Damn my intuition bells are going off right now Lads! What I’ve found in using my method is that when you begin building up the factors of the (x+n)^2 -1 area, you first arrive at a perfect square that is a potential match for Potential x+n or P(x+n). D, e, and f all determine what the first perfect square will be, and then

The big idea is finding the first perfect square built using the root of f.

And then using multiples of it.

F limits the possible correct values.

It’s a 2 step process. All larger x+n values can be built from the first perfect square.

Once you find the first perfect square, the other possible values are just multiples.

So PTB for x+n=6889 = 2(sqrt ((f-1)/8))-1 = 7

First match is 7 * 5 +1 = 36

Sqrt(36) = 6 = potential x+n

Here's the perfect square creation I'm talking about.
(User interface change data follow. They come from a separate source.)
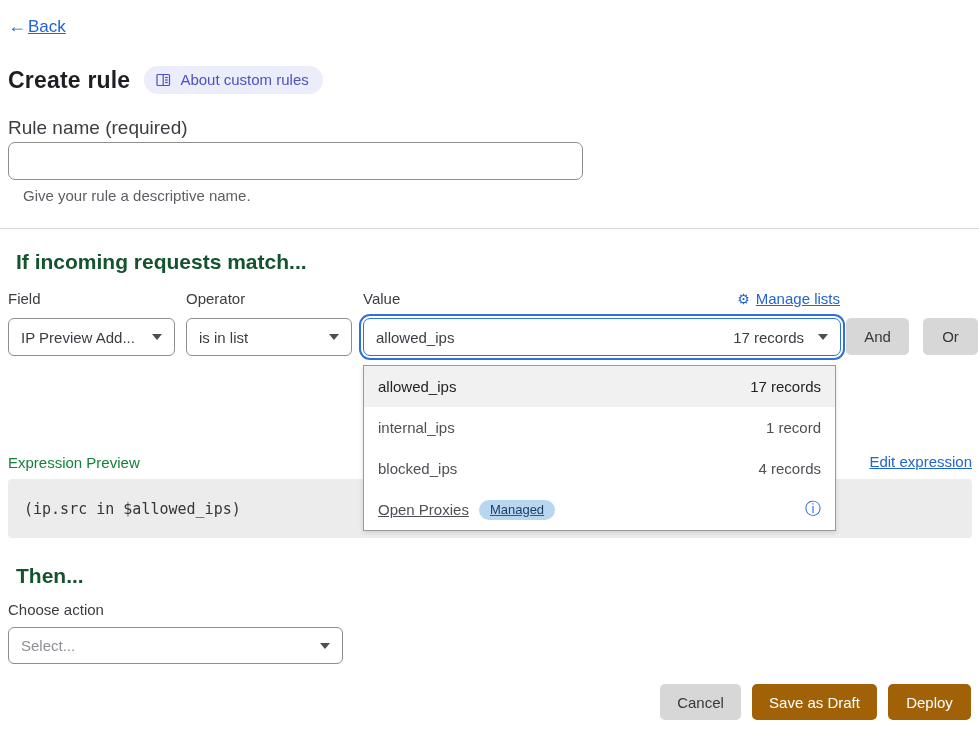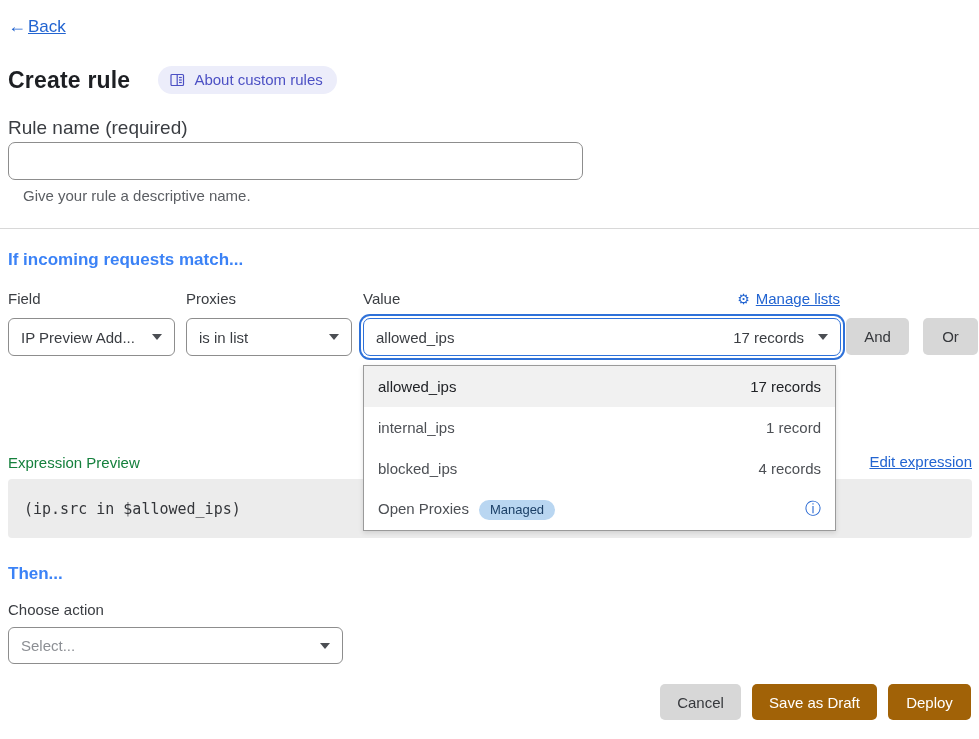"Create rule" .title-row { gap: 28px -> 14px }
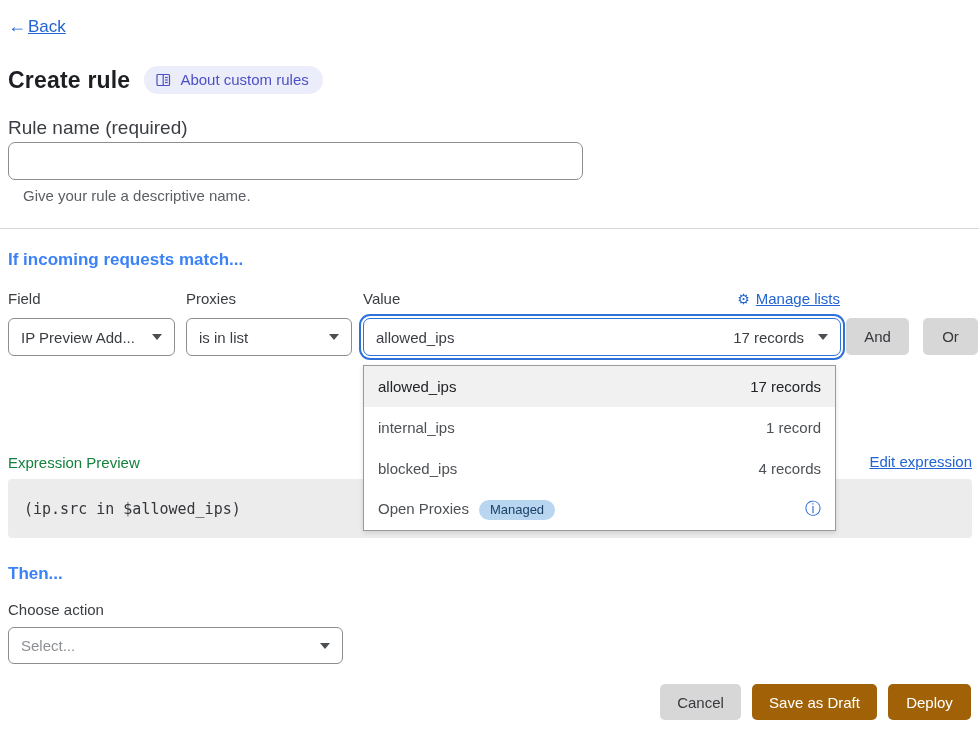"If incoming requests match..." .section-heading { color: #3b82f6 -> #14532d; font-size: 17px -> 21px; left: 8px -> 16px }
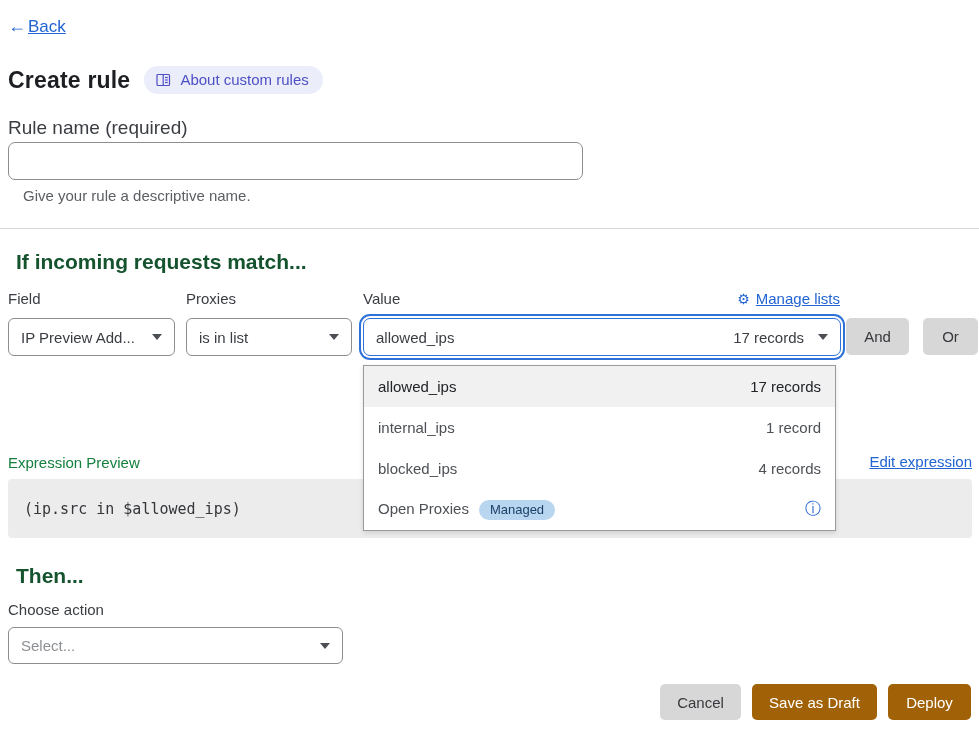"Proxies" div.col-label { text: Proxies -> Operator }
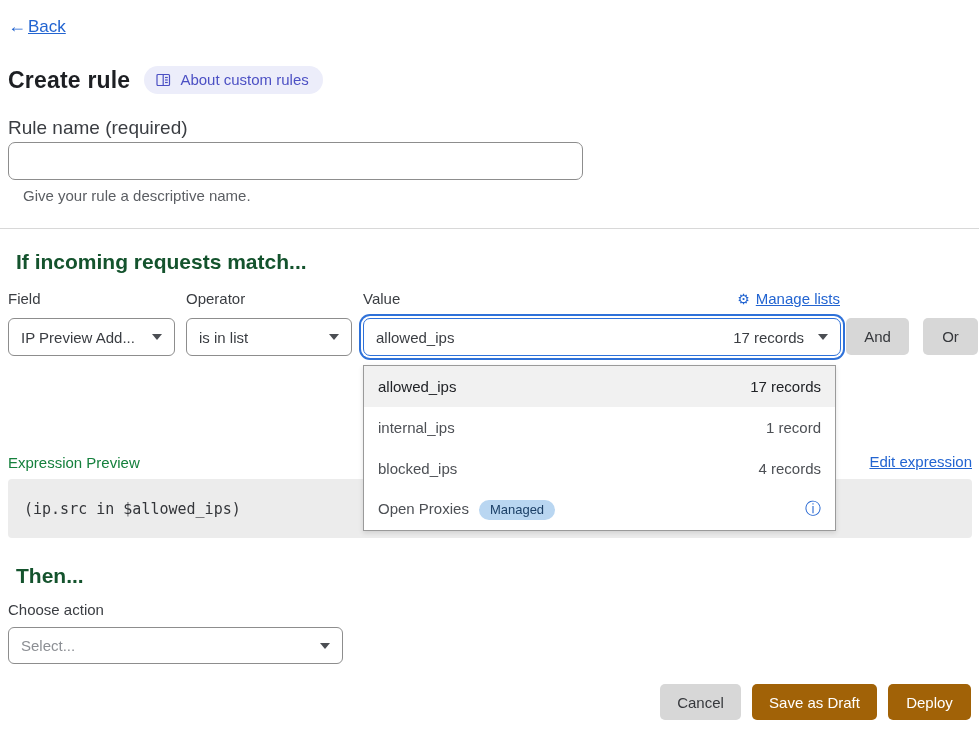"Open Proxies" .dd-left { align-items: flex-start -> center; text-decoration: none -> underline }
This is building the x+n square using 4 rectangles (or 8 triangles) +1

Step 1: find the first perfect square.

PTB = 7

7 * 5 +1 = 36

potential triangle base value(u) is 6

potential triangle side value (u-1) is (6-1)=5

Step 2: correct x+n is a multiple of the correct value above ^^^

Formula is: u * (u-1) * 4 +1 = potential x+n

1. 6 * 5 *4 +1 = 121, sqrt(121)=11

2. 12 * 11 * 4 +1 = 529, sqrt(529)=23

3. 18 * 17 * 4 +1 = 1225, sqrt(1225)=35

4. 24 * 23 * 4 +1=2209, sqrt(2209)=47

5. 30 * 29 * 4 +1= 3481, sqrt(3481)=59

6. 36 * 35 * 4 +1= 5041, sqrt(5041)=71

7. 42 * 41 * 4 +1= 6889, sqrt(6889)=83 = correct x+n value

Step 3: use the quadratic to check/verify each iteration above ^^^ resulting in an integer answer (no remainder)

Sqrt(c + (x+n))-d = n

I'll run it on some more c values, I know this is c6107.

Just trying to find an idea that makes sense first, and then test it out.

Pretty cool to do this from memory with a calculator and pad. I love this problem. I think about it in the morning when I wake up, and it pops into my mind during the work day. I haven't posted much lately bc I had nothing new, but maybe this idea is worth exploring.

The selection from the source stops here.